Afloat

This morning, Hugh helped me repair the hull of the S.S. Diet Dew and then he, Hank, and I went for a paddle.  Of all the pleasures of summer in Rodanthe, paddling around in the sound reigns supreme in my personal hierarchy.   There’s something so amazing about skimming effortlessly over waving forests of eelgrass, watching the prehistoric shapes of horseshoe crabs, as they scoot away from the shadow of the boat.  It’s like flying, but better, because the gentle rocking of the kayak is as soothing as a cradle.

Pamlico Sound is 17 miles wide here; the nearest shore is Stumpy Point, the largely uninhabited eastern boundary of a giant swamp.   There is a boat channel, somewhere out there, marked with buoys, but it’s rarely used; fishing boats out of Manteo go through Oregon Inlet, and of course, the southern fishing fleet uses Hatteras.  Our section of the sound belongs to kiteboards and kayaks. 

This morning, we were the sole boats out, and we first visited the remains of a barge, wrecked just southwest of us for the purpose of creating marine habitat.  Today nothing much was happening around it – a couple of fish jumped, but no spider crabs or blue crabs were in evidence.   We rocked gently in the breeze and drowsed.  Something about paddling the sound takes the words out of you – eventually you just grow quiet and listen to the chuckle of water around your boat and the occasional cry of a gull or curlew. 

Hank and I paddled up into the Pea Island wildlife refuge, because I wanted to visit the only deep hole I know of in the sound.  It’s such a mysterious thing – a truly deep hole about thirty yards wide and perhaps fifty yards long, tucked right into a small arc of Pea Island.   The sound, as previously noted, is actually very shallow.  Even in the boat channel, it’s barely over ten feet deep.  Most of the time, it’s between one and three feet – perfect for watching crabs scuttle and tube worms worm.

But the deep hole is something else.  It drops off quite suddenly, so the kayaker goes from watching the sunny bottom to looking into blue-green nothingness.  I have no idea how deep it is – my paddle is seven feet long, and it’s deeper than that.   I have no idea what formed it;  it doesn’t lie at the mouth of a runoff channel, where one might expect it.  The cordgrass goes right to the edge on the landward side, and a ridge of sand billows up on the sound side.

In between is this amazing hole.  It’s been there for years, despite storms from all directions that might fill it with sand.  It has no outlet, but is ringed with shallow (we’re talking six inches deep) water or land.  It looks like some giant has made a hole in the muddy pillow of the sound with a huge pencil. 

I’m fascinated and horrified at the same time.   I love the feeling of flying out over the edge, but I’m not comfortable staying there.  In the sound, you get used to seeing the bottom right there below you, and when it drops away, it’s . . . unsettling.  No telling what’s in the depths, blinking its ancient eyes at the unfamiliar shadow of a boat.  I paddle out and go find Hank.

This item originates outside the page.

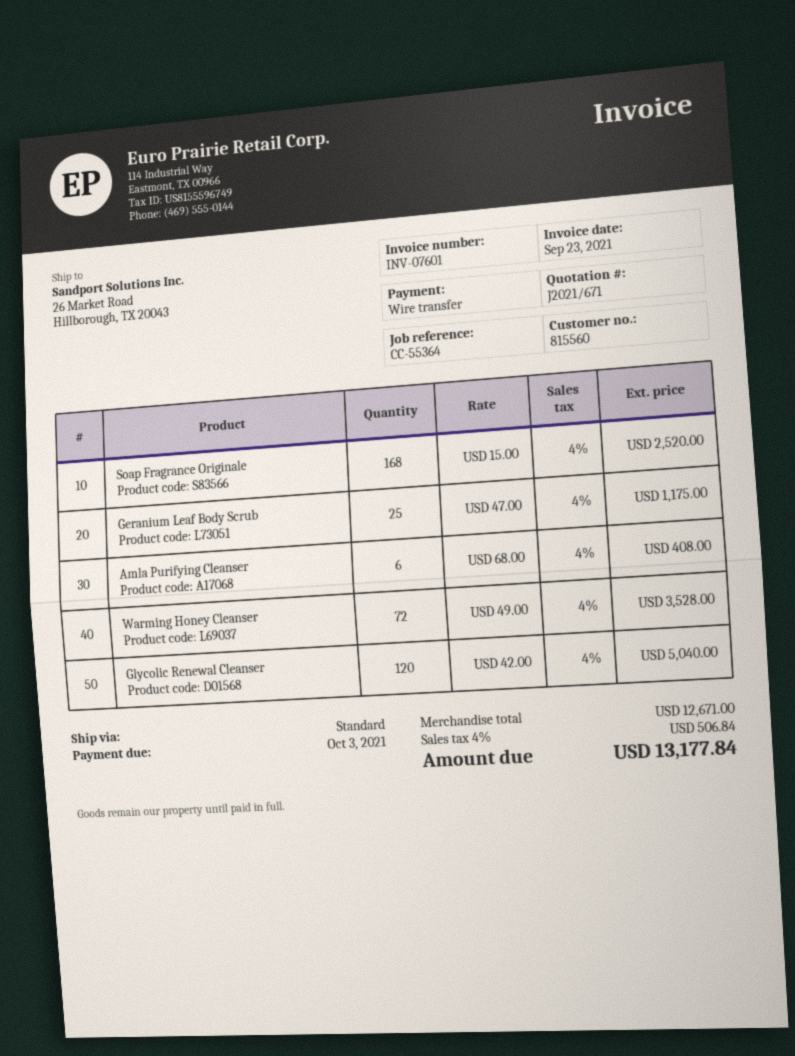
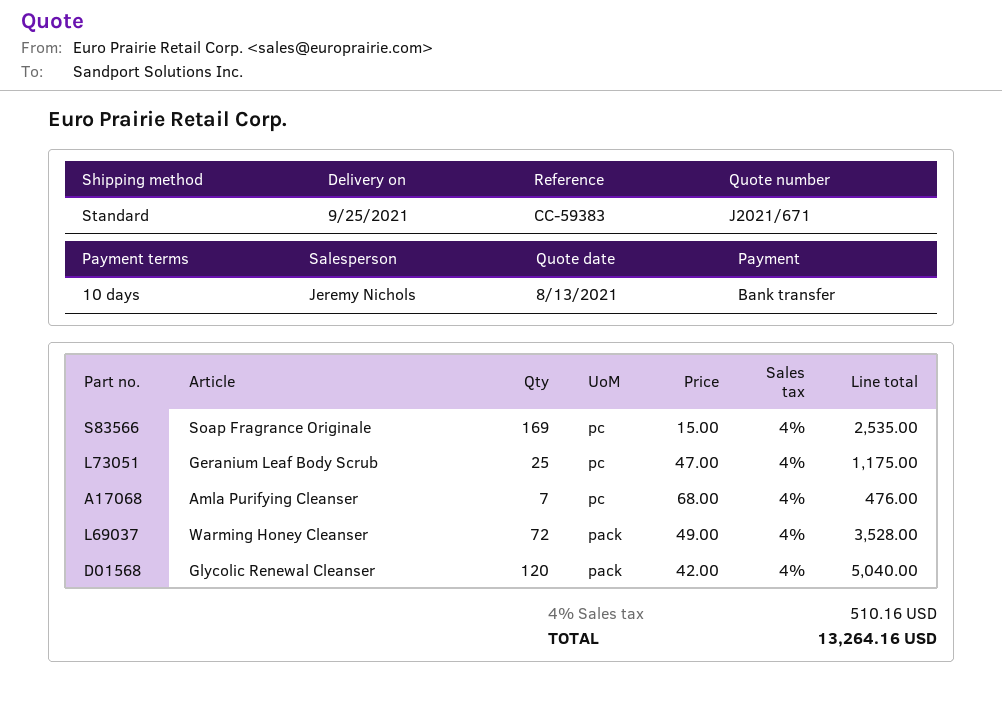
reference: CC-55364 -> CC-59383
Soap Fragrance Originale: 168 x 15.00 = 2520.00 -> 169 x 15.00 = 2535.00
Amla Purifying Cleanser: 6 x 68.00 = 408.00 -> 7 x 68.00 = 476.00
tax: 4% = 506.84 -> 4% = 510.16
total: 13177.84 -> 13264.16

He is sunbathing on a white beach known only to gulls and herons.  It’s hot.  The only sounds are the occasional cries of birds in the tall grass, and even the water-creatures have headed for cooler places.  The bottom of this shallow cove is littered with perfect scallop shells, and I wonder how they got here, since scallops are deep-water animals from the ocean side of the island.  Birds, I guess.  The occasional drifting crab claw, minus the rest of the crab, indicates that the herons and gulls dine well.  Maybe they somehow fish the scallops out of the ocean side and drop them here?  None are broken, all have been eaten.  It’s another mystery.

We paddle for home, and since we’re going with the wind, the heat feels like a slap.  I stop my boat and let the wind catch me again, pushing me gently toward our dock, a cool shower, and lunch.  It makes me wish this was my backyard all the time.